Mixed in with RAF and other Commonwealth squadrons are RCAF squadrons.

https://candymultifiles341.weebly.com/raf-squadron-codes-and-serial-numbers.html


----------



## mariomike (5 Nov 2020)

North_Eleanor said:
			
		

> Hello, I'm search Royal Canadian Air Force squadron codes during WW2, but I didn't find anything on the internet.
> Please help me!



Possibly worth mentioning, about 60% of RCAF Bomber Command aircrew were assigned to RAF squadrons.


----------



## North_Eleanor (5 Nov 2020)

mariomike said:
			
		

> Possibly worth mentioning, about 60% of RCAF Bomber Command aircrew were assigned to RAF squadrons.

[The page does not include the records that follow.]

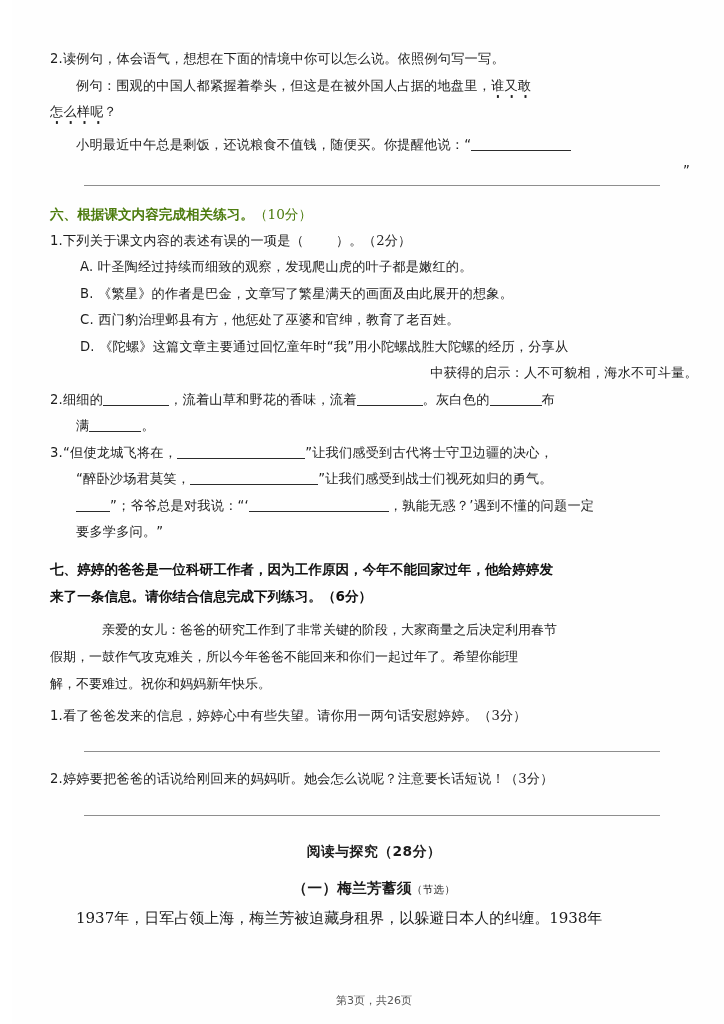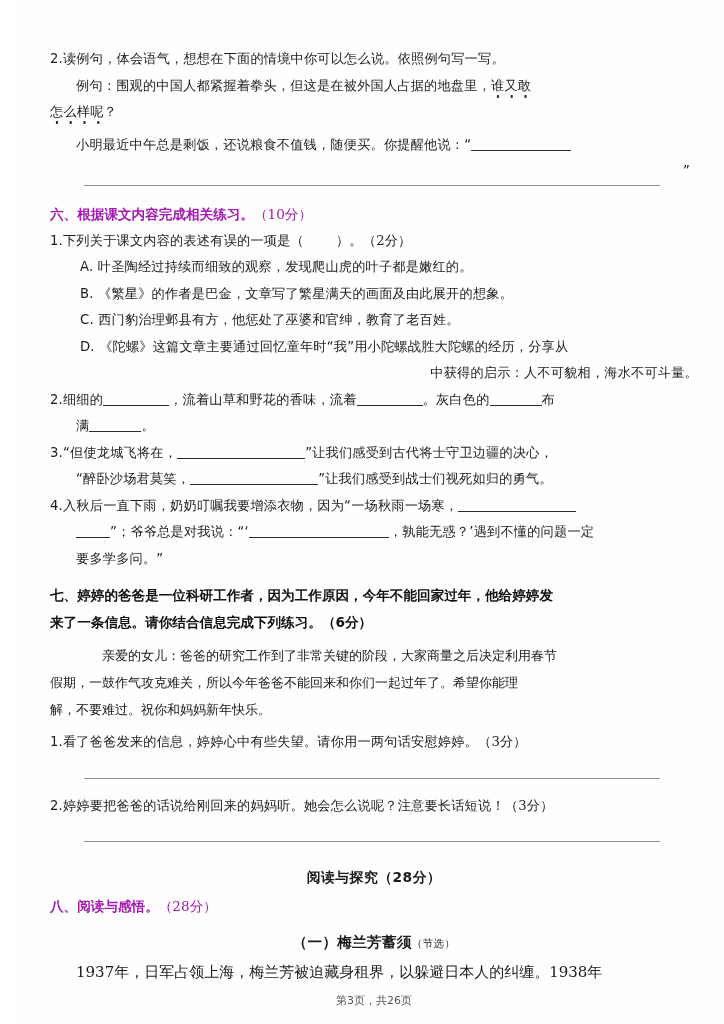--- a/index.html
+++ b/index.html
@@ -39,21 +39,21 @@
   }
   .indent1 { padding-left: 26px; }
   .indent-opt { padding-left: 30px; }
   .indent-opt2 { padding-left: 60px; text-align: right; }
 
   .sec-head {
     font-size: 13.6px;
     line-height: 28px;
     font-weight: bold;
     white-space: nowrap;
-    color: #a21caf;
+    color: #4d7c0f;
   }
   .sec-head .score,
   .q-score {
     font-weight: normal;
     font-family: "DejaVu Serif", "Liberation Serif", serif;
   }
 
   
   .sec-head-wrap {
     font-size: 13.6px;
@@ -215,23 +215,20 @@
     <span>满</span><span class="blank b-sm"></span><span>。</span>
   </div>
 
   <div class="ln">
     <span class="q-num">3.</span><span>“但使龙城飞将在，</span><span class="blank b-xxl"></span><span>”让我们感受到古代将士守卫边疆的决心，</span>
   </div>
   <div class="ln indent1">
     <span>“醉卧沙场君莫笑，</span><span class="blank b-xxl"></span><span>”让我们感受到战士们视死如归的勇气。</span>
   </div>
 
-  <div class="ln">
-    <span class="q-num">4.</span><span>入秋后一直下雨，奶奶叮嘱我要增添衣物，因为“一场秋雨一场寒，</span><span class="blank b-xl"></span>
-  </div>
   <div class="ln indent1">
     <span class="blank b-xs"></span><span>”；爷爷总是对我说：“‘</span><span class="blank b-huge"></span><span>，孰能无惑？’遇到不懂的问题一定</span>
   </div>
   <div class="ln indent1">
     <span>要多学多问。”</span>
   </div>
 
   <div class="sp10"></div>
 
   <div class="sec-head-wrap">
@@ -260,23 +257,20 @@
     <span class="q-num">2.</span><span>婷婷要把爸爸的话说给刚回来的妈妈听。她会怎么说呢？注意要长话短说！</span><span class="q-score">（3分）</span>
   </div>
   <div class="rule rule-tall"></div>
 
   <div class="sp20"></div>
 
   <div class="center exam-band">
     <span>阅读与探究</span><span class="score">（28分）</span>
   </div>
 
-  <div class="sec-head">
-    <span>八、阅读与感悟。</span><span class="score">（28分）</span>
-  </div>
 
   <div class="sp6"></div>
 
   <div class="center passage-title">
     <span>（一）梅兰芳蓄须</span><span class="sub">（节选）</span>
   </div>
 
   <div class="passage-body">1937年，日军占领上海，梅兰芳被迫藏身租界，以躲避日本人的纠缠。1938年</div>
 
   <div class="footer">第3页，共26页</div>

yes, but in Canada itself, the aviation used not British codes, but Canadian ones, I know several squadrons with Canadian codes, but i need all the code.


----------



## North_Eleanor (5 Nov 2020)

Blackadder1916 said:
			
		

> Mixed in with RAF and other Commonwealth squadrons are RCAF squadrons.
> 
> https://candymultifiles341.weebly.com/raf-squadron-codes-and-serial-numbers.html



Thank you!


----------



## mariomike (5 Nov 2020)

North_Eleanor said:
			
		

> yes, but in Canada itself, the aviation used not British codes, but Canadian ones, I know several squadrons with Canadian codes, but i need all the code.



Great. You asked about WW2. Didn't mention specific to Canada only, and not overseas. So, I thought it perhaps worth mentioning.

Good luck with your research!


----------



## North_Eleanor (5 Nov 2020)

mariomike said:
			
		

> Great. You asked about WW2. Didn't mention specific to Canada only, and not overseas. So, I thought it perhaps worth mentioning.
> 
> Good luck with your research!


 Thank you! 

do you specialize more in land forces?


----------



## mariomike (5 Nov 2020)

North_Eleanor said:
			
		

> Thank you!
> 
> do you specialize more in land forces?



You are welcome.  

No, I just did a lot of research on an uncle who was in the RCAF Bomber Command ( aircrew ) in Europe during the war.


----------



## North_Eleanor (5 Nov 2020)

mariomike said:
			
		

> You are welcome.
> 
> No, I just did a lot of research on an uncle who served overseas with RCAF Bomber Command during the war.



it is wonderful!  

maybe you or people who are interested in the structure of the RCAF it will be interesting, this is the squadrons codes of the RCAF after world war 2


----------



## North_Eleanor (5 Nov 2020)

And…


----------



## North_Eleanor (5 Nov 2020)

I found such a document where all the codes for the squadrons of the Canadian Air Force from 1939 to 1945 are found


----------



## North_Eleanor (5 Nov 2020)

Does anyone have this book electronically?
"RCAF Squadrons and Aircraft 1924-1968"


----------